**Exercise:** All of the records below should be output exactly.

**Data for analysis:**
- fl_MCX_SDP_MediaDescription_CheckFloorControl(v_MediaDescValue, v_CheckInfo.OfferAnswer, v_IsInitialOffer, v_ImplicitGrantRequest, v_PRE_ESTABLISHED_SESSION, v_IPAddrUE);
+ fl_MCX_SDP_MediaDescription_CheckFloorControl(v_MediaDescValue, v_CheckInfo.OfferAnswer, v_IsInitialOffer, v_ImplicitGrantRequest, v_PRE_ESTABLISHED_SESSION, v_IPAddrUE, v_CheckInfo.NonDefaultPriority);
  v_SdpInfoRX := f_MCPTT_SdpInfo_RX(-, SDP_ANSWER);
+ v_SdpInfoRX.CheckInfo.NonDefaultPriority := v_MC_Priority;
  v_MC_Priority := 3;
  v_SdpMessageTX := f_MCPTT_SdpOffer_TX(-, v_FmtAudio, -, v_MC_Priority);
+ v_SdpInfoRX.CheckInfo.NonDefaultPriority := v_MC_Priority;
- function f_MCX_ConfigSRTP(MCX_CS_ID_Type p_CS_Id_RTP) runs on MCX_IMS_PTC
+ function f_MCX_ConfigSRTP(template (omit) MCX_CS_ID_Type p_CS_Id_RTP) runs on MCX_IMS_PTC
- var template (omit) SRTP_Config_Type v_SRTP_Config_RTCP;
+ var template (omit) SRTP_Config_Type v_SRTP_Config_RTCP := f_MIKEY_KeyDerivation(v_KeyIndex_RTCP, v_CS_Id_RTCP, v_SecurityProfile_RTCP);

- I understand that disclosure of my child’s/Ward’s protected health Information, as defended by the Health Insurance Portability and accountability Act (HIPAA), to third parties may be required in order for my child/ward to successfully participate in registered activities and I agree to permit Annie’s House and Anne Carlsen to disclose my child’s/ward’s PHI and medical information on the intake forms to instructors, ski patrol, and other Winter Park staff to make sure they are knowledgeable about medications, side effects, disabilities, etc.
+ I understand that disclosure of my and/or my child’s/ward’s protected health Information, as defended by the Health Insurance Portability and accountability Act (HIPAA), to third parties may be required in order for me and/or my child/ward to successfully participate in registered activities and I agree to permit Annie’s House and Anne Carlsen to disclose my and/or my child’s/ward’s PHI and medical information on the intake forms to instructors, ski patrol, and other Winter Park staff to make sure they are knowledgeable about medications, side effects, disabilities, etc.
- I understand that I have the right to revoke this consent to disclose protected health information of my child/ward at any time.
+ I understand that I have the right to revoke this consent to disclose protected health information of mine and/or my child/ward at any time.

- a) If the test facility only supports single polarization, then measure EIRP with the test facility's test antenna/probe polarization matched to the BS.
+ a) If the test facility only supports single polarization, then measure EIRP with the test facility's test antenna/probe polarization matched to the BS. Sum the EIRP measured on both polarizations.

**Response area:**
- fl_MCX_SDP_MediaDescription_CheckFloorControl(v_MediaDescValue, v_CheckInfo.OfferAnswer, v_IsInitialOffer, v_ImplicitGrantRequest, v_PRE_ESTABLISHED_SESSION, v_IPAddrUE);
+ fl_MCX_SDP_MediaDescription_CheckFloorControl(v_MediaDescValue, v_CheckInfo.OfferAnswer, v_IsInitialOffer, v_ImplicitGrantRequest, v_PRE_ESTABLISHED_SESSION, v_IPAddrUE, v_CheckInfo.NonDefaultPriority);
  v_SdpInfoRX := f_MCPTT_SdpInfo_RX(-, SDP_ANSWER);
+ v_SdpInfoRX.CheckInfo.NonDefaultPriority := v_MC_Priority;
  v_MC_Priority := 3;
  v_SdpMessageTX := f_MCPTT_SdpOffer_TX(-, v_FmtAudio, -, v_MC_Priority);
+ v_SdpInfoRX.CheckInfo.NonDefaultPriority := v_MC_Priority;
- function f_MCX_ConfigSRTP(MCX_CS_ID_Type p_CS_Id_RTP) runs on MCX_IMS_PTC
+ function f_MCX_ConfigSRTP(template (omit) MCX_CS_ID_Type p_CS_Id_RTP) runs on MCX_IMS_PTC
- var template (omit) SRTP_Config_Type v_SRTP_Config_RTCP;
+ var template (omit) SRTP_Config_Type v_SRTP_Config_RTCP := f_MIKEY_KeyDerivation(v_KeyIndex_RTCP, v_CS_Id_RTCP, v_SecurityProfile_RTCP);

- I understand that disclosure of my child’s/Ward’s protected health Information, as defended by the Health Insurance Portability and accountability Act (HIPAA), to third parties may be required in order for my child/ward to successfully participate in registered activities and I agree to permit Annie’s House and Anne Carlsen to disclose my child’s/ward’s PHI and medical information on the intake forms to instructors, ski patrol, and other Winter Park staff to make sure they are knowledgeable about medications, side effects, disabilities, etc.
+ I understand that disclosure of my and/or my child’s/ward’s protected health Information, as defended by the Health Insurance Portability and accountability Act (HIPAA), to third parties may be required in order for me and/or my child/ward to successfully participate in registered activities and I agree to permit Annie’s House and Anne Carlsen to disclose my and/or my child’s/ward’s PHI and medical information on the intake forms to instructors, ski patrol, and other Winter Park staff to make sure they are knowledgeable about medications, side effects, disabilities, etc.
- I understand that I have the right to revoke this consent to disclose protected health information of my child/ward at any time.
+ I understand that I have the right to revoke this consent to disclose protected health information of mine and/or my child/ward at any time.

- a) If the test facility only supports single polarization, then measure EIRP with the test facility's test antenna/probe polarization matched to the BS.
+ a) If the test facility only supports single polarization, then measure EIRP with the test facility's test antenna/probe polarization matched to the BS. Sum the EIRP measured on both polarizations.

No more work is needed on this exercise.